To that end, the deficit is projected to hit $354.2-billion in the 2020-21 fiscal year, which just ended – better than expected about five months ago, given the economy’s resilience over the winter months. It is estimated to fall to $154.7-billion this fiscal year, before dropping further in the years to come as pandemic spending recedes from view.

Here are some of the highlights from Monday’s budget.
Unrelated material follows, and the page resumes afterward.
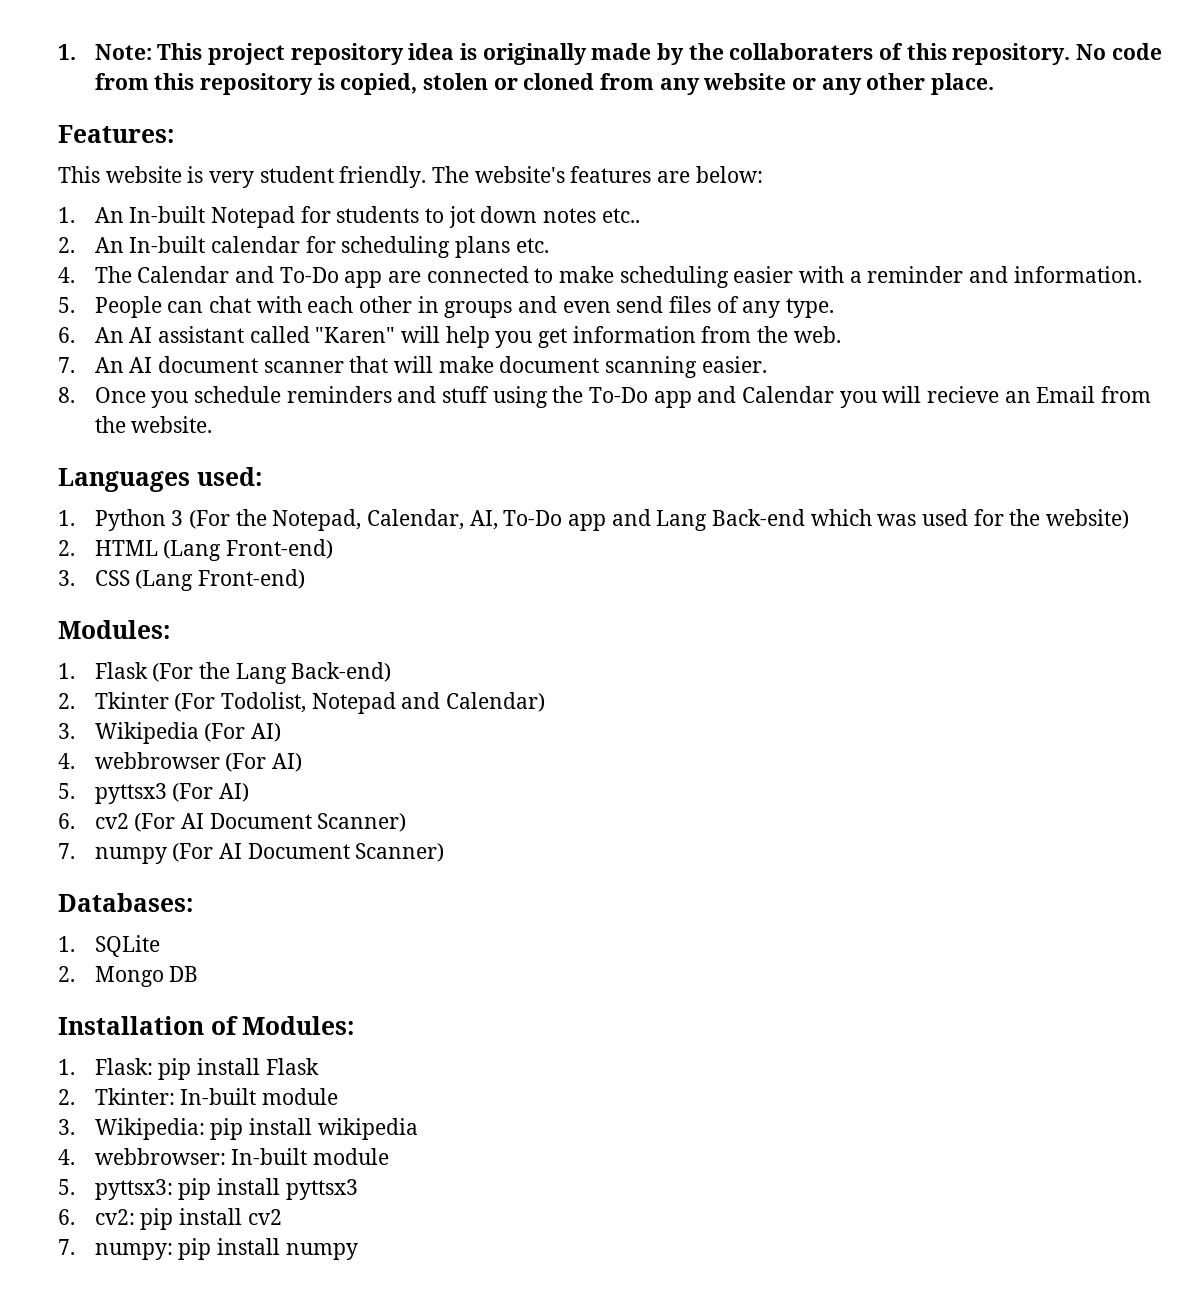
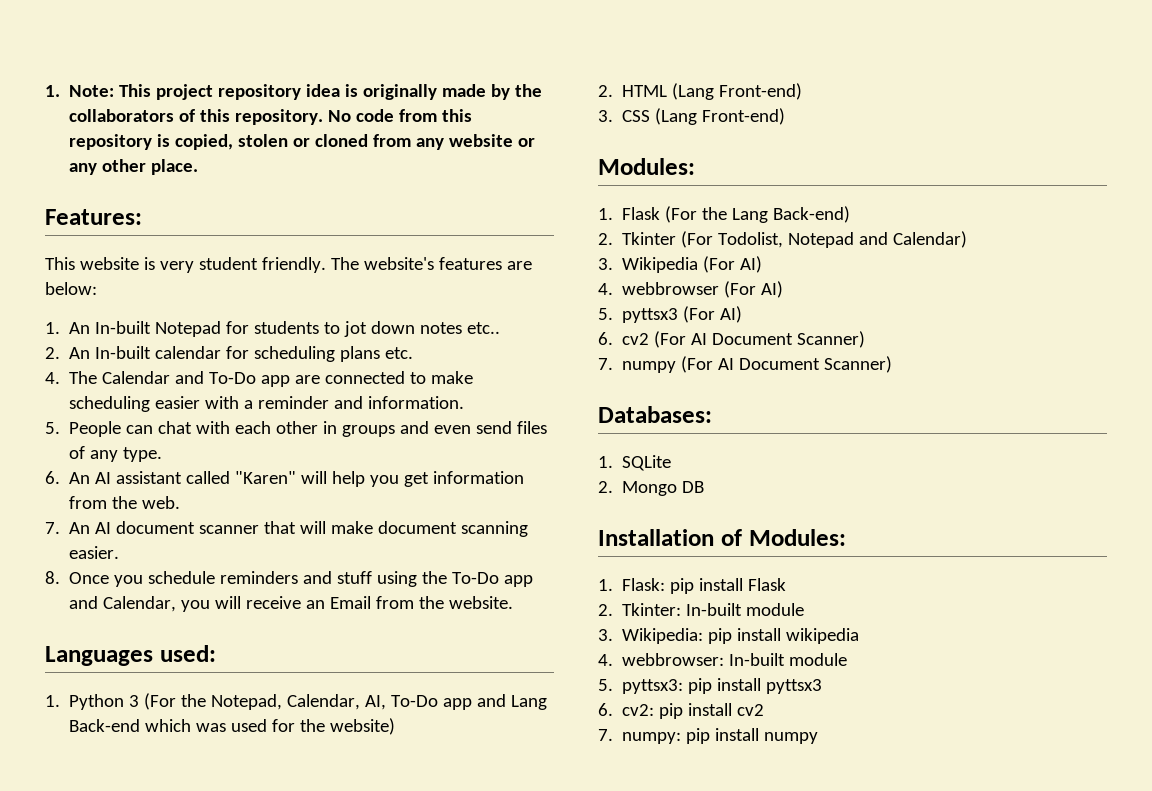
- 1. Note: This project repository idea is originally made by the collaboraters of this repository.
+ 1. Note: This project repository idea is originally made by the collaborators of this repository.
- 8. Once you schedule reminders and stuff using the To-Do app and Calendar you will recieve an Email from the website.
+ 8. Once you schedule reminders and stuff using the To-Do app and Calendar, you will receive an Email from the website.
The budget outlines tens of billions of dollars in federal subsidies for a national child-care program, a promise the Liberal Party has made in some form since the early 1990s. Child-care supports became a point of national debate during pandemic lockdowns as parents with young children struggled to juggle work and family responsibilities.

In total, the government proposes spending as much as $30-billion over the next five years, and $8.3-billion each year after that, to bring child-care fees down to a $10-a-day average by 2026. The proposal, which requires negotiation with the provinces and territories, would split subsidies evenly with those governments and targets a 50-per-cent reduction in average child-care fees by the end of 2022.

The federal program is largely modelled on Quebec’s subsidized child-care system, implemented in the 1990s in an effort to increase women’s access to the labour market. Since then, labour participation rates for women aged 25 to 54 in the province have grown to exceed the national average by four percentage points.